In our previous ethnographic work, we found both structural violence and interpersonal violence to be major contributors to people’s well-being, in addition to depression specifically (Mendenhall, Seligman et al. 2010). This works prompted us to further explore this association in a larger sample, as the relationship of interpersonal abuse and depression is a core concern of psychology and psychiatry, and particularly salient among Mexican-Americans. Multiple studies have demonstrated that women of Mexican descent living in the U.S. experience higher rates of psychiatric distress when compared to other ethnic groups, and to women living in Mexico (Vega, Kolody et al. 1986; Burnam, Hough et al. 1987; Vega, Kolody et al. 1998; Heilemann, Kury et al. 2005; Smith, Poschman et al. 2006; Fisher, Skaff et al. 2008). In a clinical study of 315 low-income women of Mexican descent in California, Heilemann and colleagues (2005) found high rates of depression, which strongly correlated with reporting post-traumatic stress disorder, and these women were more likely to report more traumatic experiences throughout the life course. Importantly, few of these women received the mental health care that they needed due to language barriers and limited access to health care generally. Moreover, a substantial body of research suggests that myriad stresses contribute to poor mental health among immigrant Mexicans in the U.S., including acculturative stress, linguistic and social isolation, work-related stress, and living in unhealthy, and sometimes unsafe, social and physical environments (Vega, Kolody et al. 1986; Moscicki, Locke et al. 1989; Stern, Gonzalez et al. 1992; Vega, Kolody et al. 1998; Hovey 2000; Abraido-Lanza, Chao et al. 2005; Lara, Gamboa et al. 2005; Vega, Ang et al. 2011).

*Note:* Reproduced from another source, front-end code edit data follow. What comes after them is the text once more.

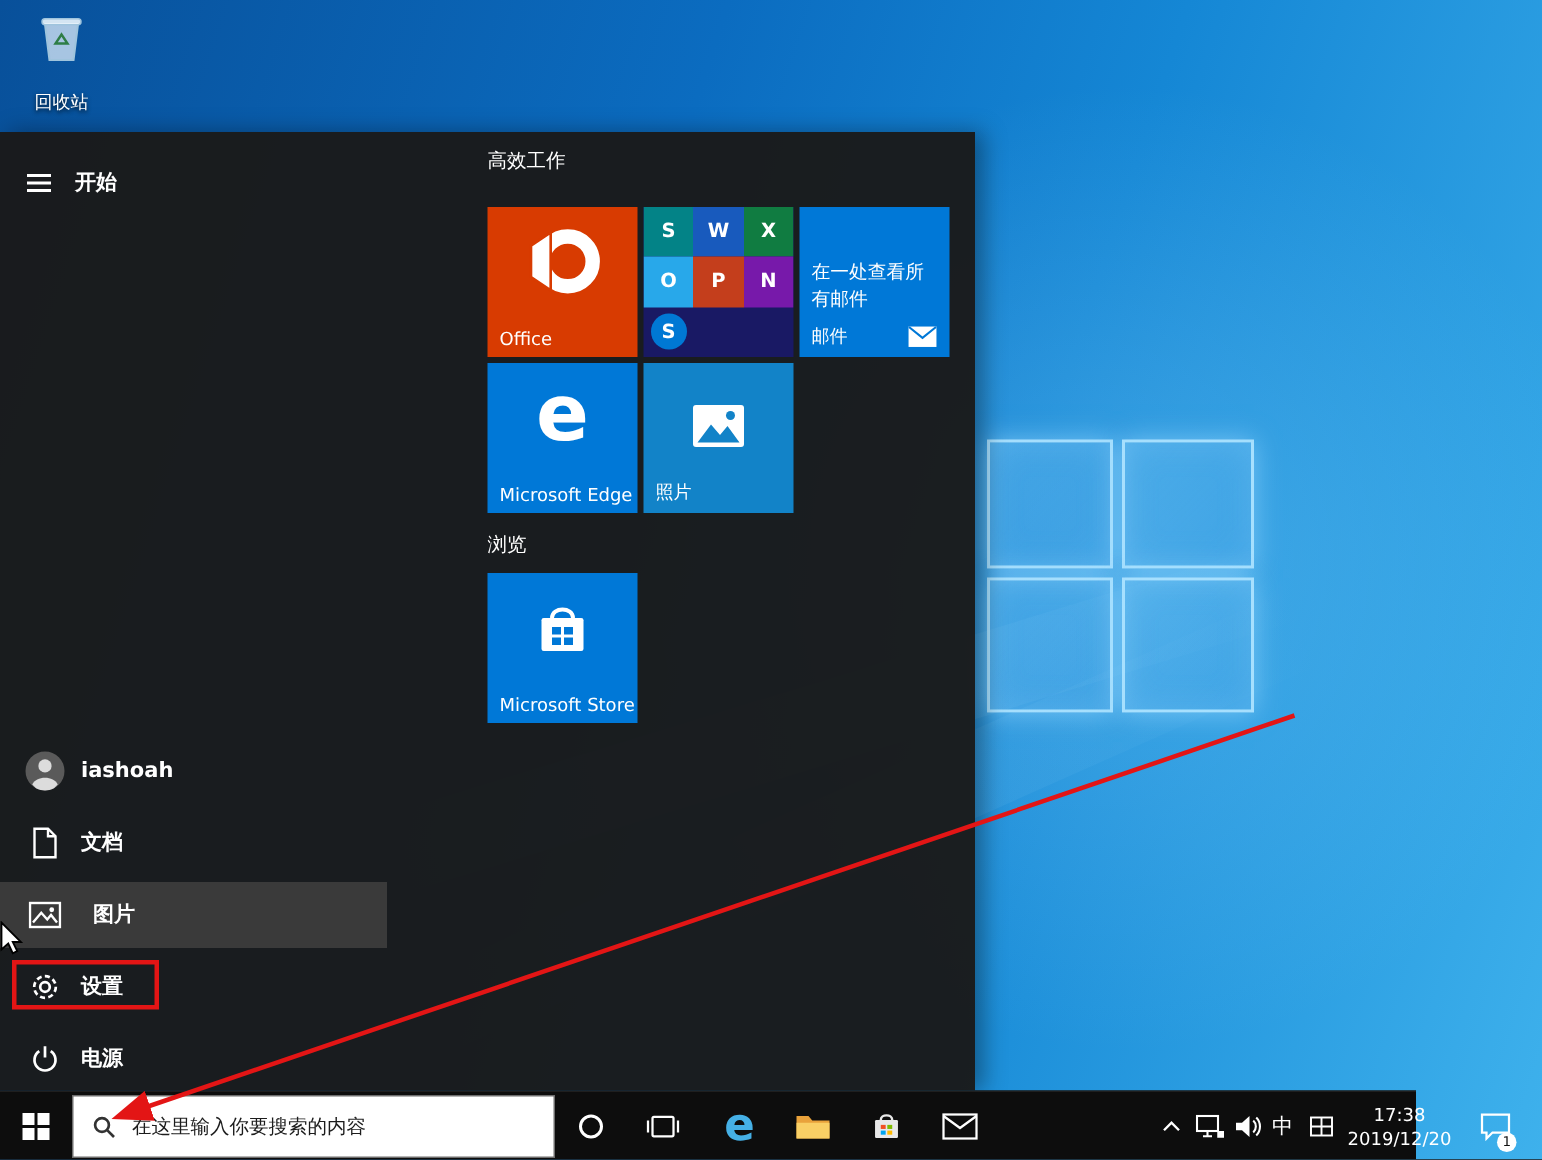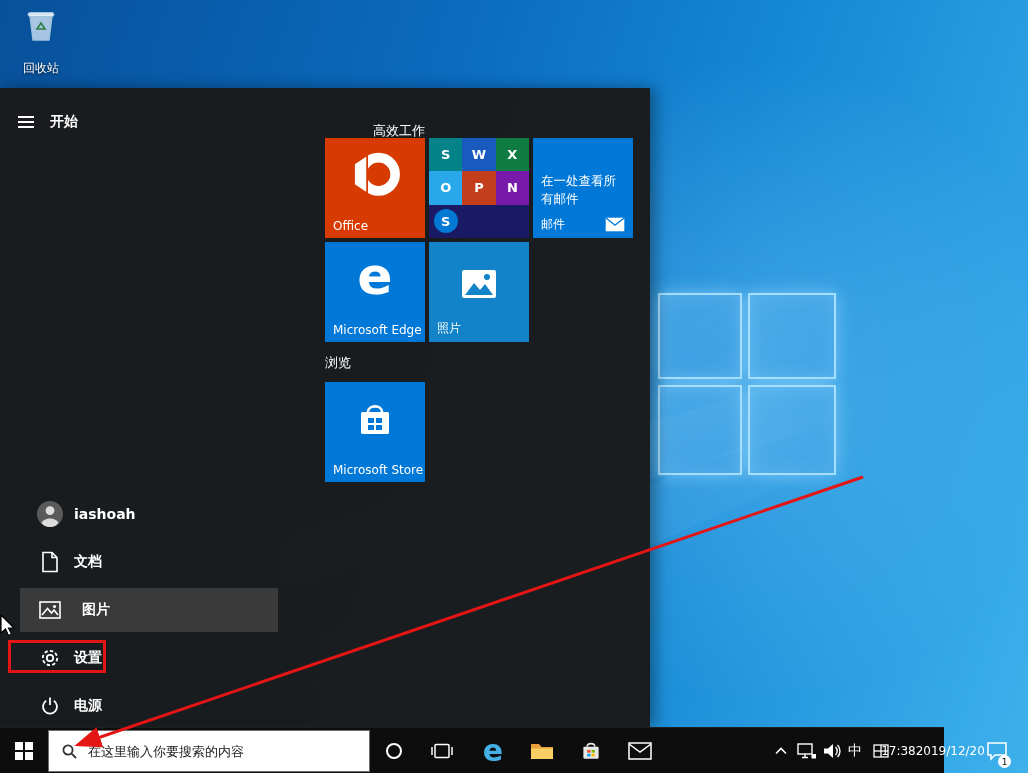"高效工作" div.group-title { margin-left: 48px -> none; top: 34px -> 10px }
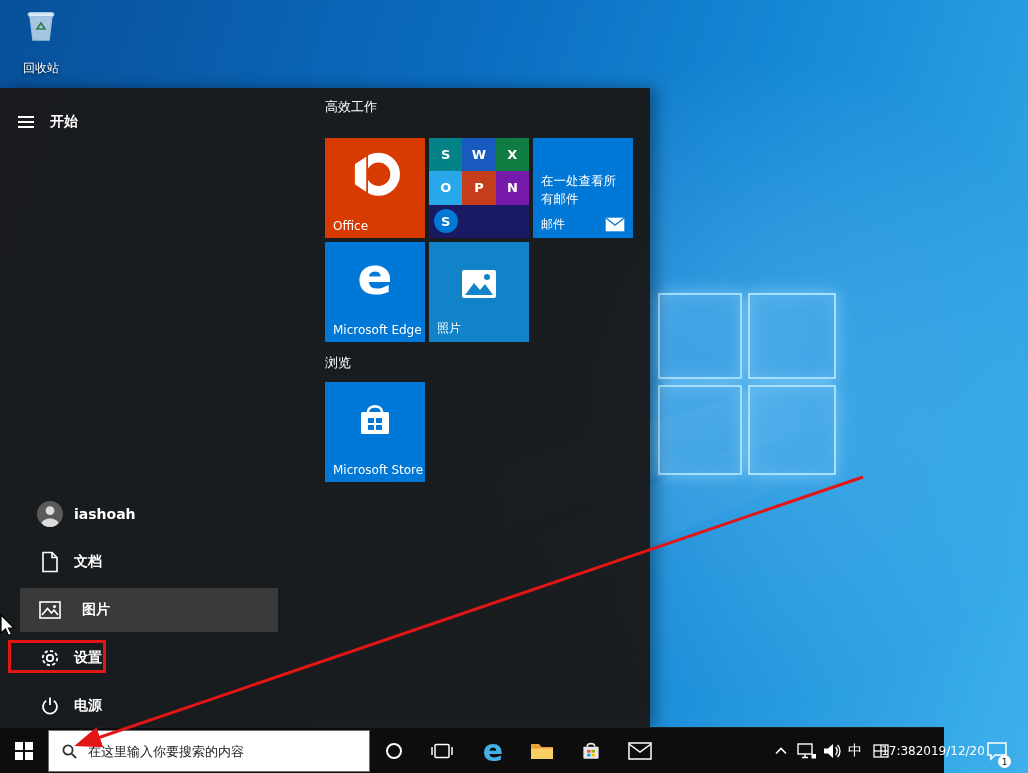"iashoah" .nav-item { margin-left: 20px -> none }
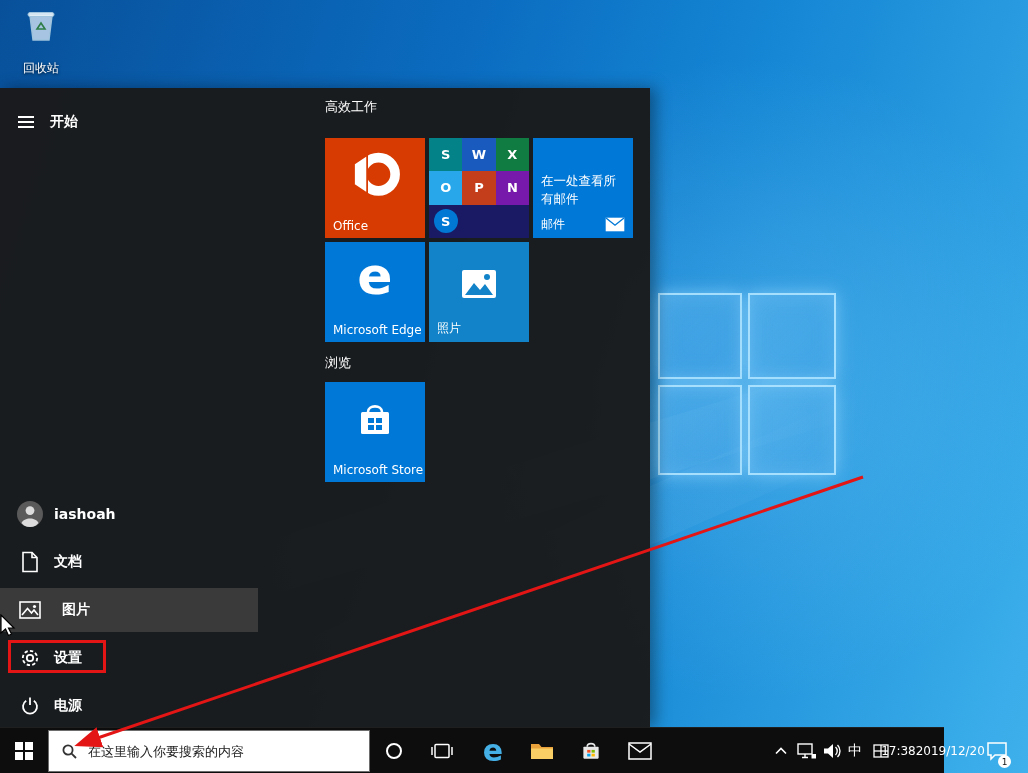"17:38" #tray-clock { flex-direction: row -> column }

This study was designed to explore the social stressors that are at the center of women’s life stories and to examine major contributors to depression among first and second generation Mexican immigrant women with diabetes in Chicago. In this study, we explore patterns in reporting subjective experiences of social stress in life history narratives. We then examine the association between individuals’ past experiences of social stress with depression. We focus on women specifically because our previous work suggested that women of Mexican descent are more likely to experience the prolonged forms of emotional distress linked with depression compared to men (Mendenhall, Seligman et al. 2010). The focus on women is important, as well, due to the disproportionate number of women with diabetes who suffer diabetes complications as a result of poor mental health care. We hypothesize that prolonged stresses, and particularly a history of interpersonal abuse, identified in women’s life stories would be associated with depression even when controlling for diabetes-related stress. By understanding the social factors that contribute to depression we can develop better strategies for providing the critical social and psychological interventions needed to mitigate the effects of such problems and, potentially in turn, improve their diabetes.
Methods
Data Source
We conducted a cross-sectional study of 121 first and second generation Mexican immigrant women seeking diabetes care in a hospital-based safety-net clinic in Chicago. The primary purpose of the study was to investigate the interface between stress, emotion, mental health, and diabetes control in this population. We recruited a convenience sample of female patients who self-identified as Mexican or Mexican-American, were between the ages of 40 and 65, and could consent in English or Spanish. We excluded patients who did not meet our inclusion criteria or who had cognitive impairment, active substance abuse, or psychosis severe enough to interfere with interviewing or survey administration.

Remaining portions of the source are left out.